A retrospective observational study in a cohort of CKD 5D patients at Fenix Nephrology group from 2021 until 2023. We assessed the patients at the start of the exercise program and after six months of rehabilitation. Physical tests analyzed included the step-test for endurance, handgrip and one-repetition maximum (1RM) for muscle strength. The Kidney Disease Quality of Life Short Form (KDQOL-SF) evaluated patient-reported outcomes. Kt/Vurea and the urea reduction ratio (URR) were surrogates for HDF adequacy. The patients carried out twice weekly aerobic exercises at 70% of the maximum heart rate during the step test, and resistance exercises at 60% of 1RM.
Data from all 234 patients were obtained from electronic health records. Of those, 81 were not on the exercise program.
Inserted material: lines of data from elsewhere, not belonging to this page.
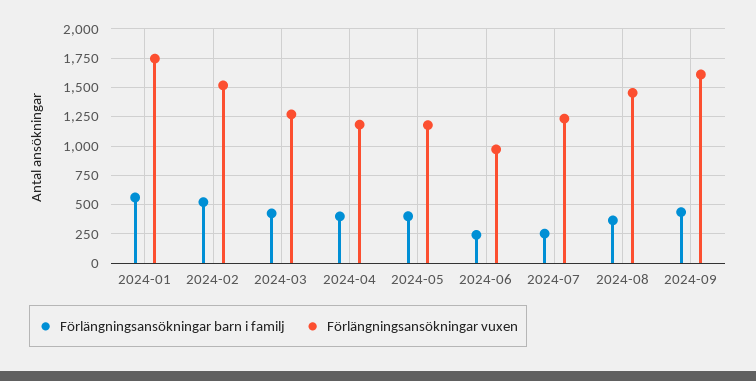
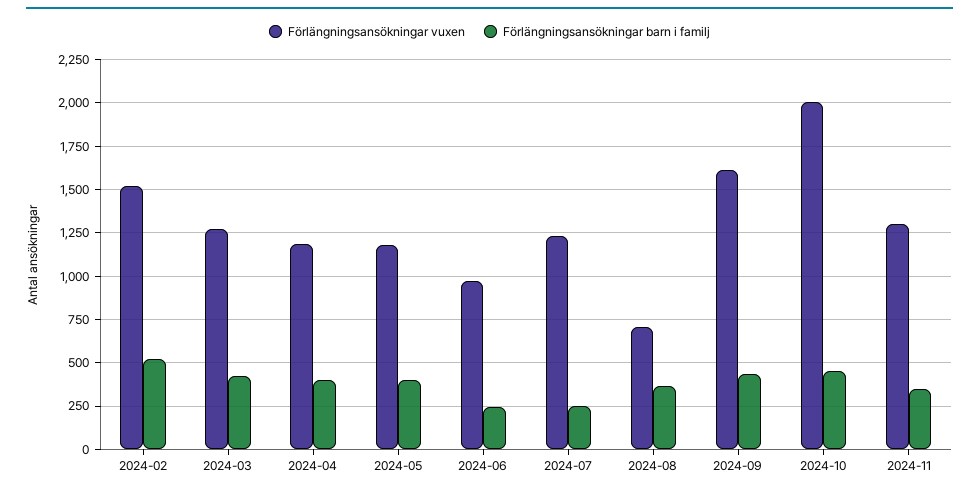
Förlängningsansökningar barn i familj, 2024-01: 500 -> none
Förlängningsansökningar vuxen, 2024-01: 1750 -> none
Förlängningsansökningar vuxen, 2024-08: 1500 -> 700
Förlängningsansökningar vuxen, 2024-10: none -> 2000
Förlängningsansökningar barn i familj, 2024-10: none -> 450
Förlängningsansökningar vuxen, 2024-11: none -> 1300
Förlängningsansökningar barn i familj, 2024-11: none -> 350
From the remaining 153 patients, we excluded 64. The reasons for exclusion comprised patients who underwent kidney transplantation during their participation in the exercise program (n=12), incomplete data (n=41), execution of less than 80% of the scheduled exercise sessions (n=11). We included in our final analysis data from 89 patients (55±15 years old, most were male (n=52; 58.4%). Mean renal replacement therapy was 9±7 years and mean HDF was 5±4 years. There were no reported serious complications during the exercise program and no sessions had to be interrupted due to adverse events. Mean exercise session adherence was 94±4% and the mean number of sessions was 39±4. Concerning the performance outcomes, we observed significant improvements in the step-test (80±22 to 93±25 steps; p<0.001) and handgrip measurement (28±7 to 30±7 kgf; p<0.001), alongside an approximate 4% increase in lean body mass (13±2 to 14±2; p<0.001) during the 6-month period. Furthermore, the patient-reported outcomes (KDQOL-SF) improved with enhancements in physical functioning (64±22 to 72±23 points; p<0.001), general health (55±23 to 61±21 points; p=0.01), social function (73±26 to 80±21 points; p=0.004), physical (43±9 to 47±8; p<0.001) and mental composite scores (46±10 to 48±9 points; p=0.04), along with a reduction in fatigue (57±17 to 60±17 points; p=0.03). The Kt/Vurea showed an improvement between the 1st and 6th months of the program (1.4±0.7 vs. 2.3±8.1; p<0.05). A similar favorable trend was observed for the URR, demonstrating improvement from program’s beginning to the end of the exercise program (68±10 vs. 71±8; p<0.05).
Our study demonstrates that the supervised exercise program for maintenance HDF patients was safe and associated with improvements in patient-reported and performance outcomes. Overall, these findings support the potential benefits of exercise as an adjunct therapy for HDF patients.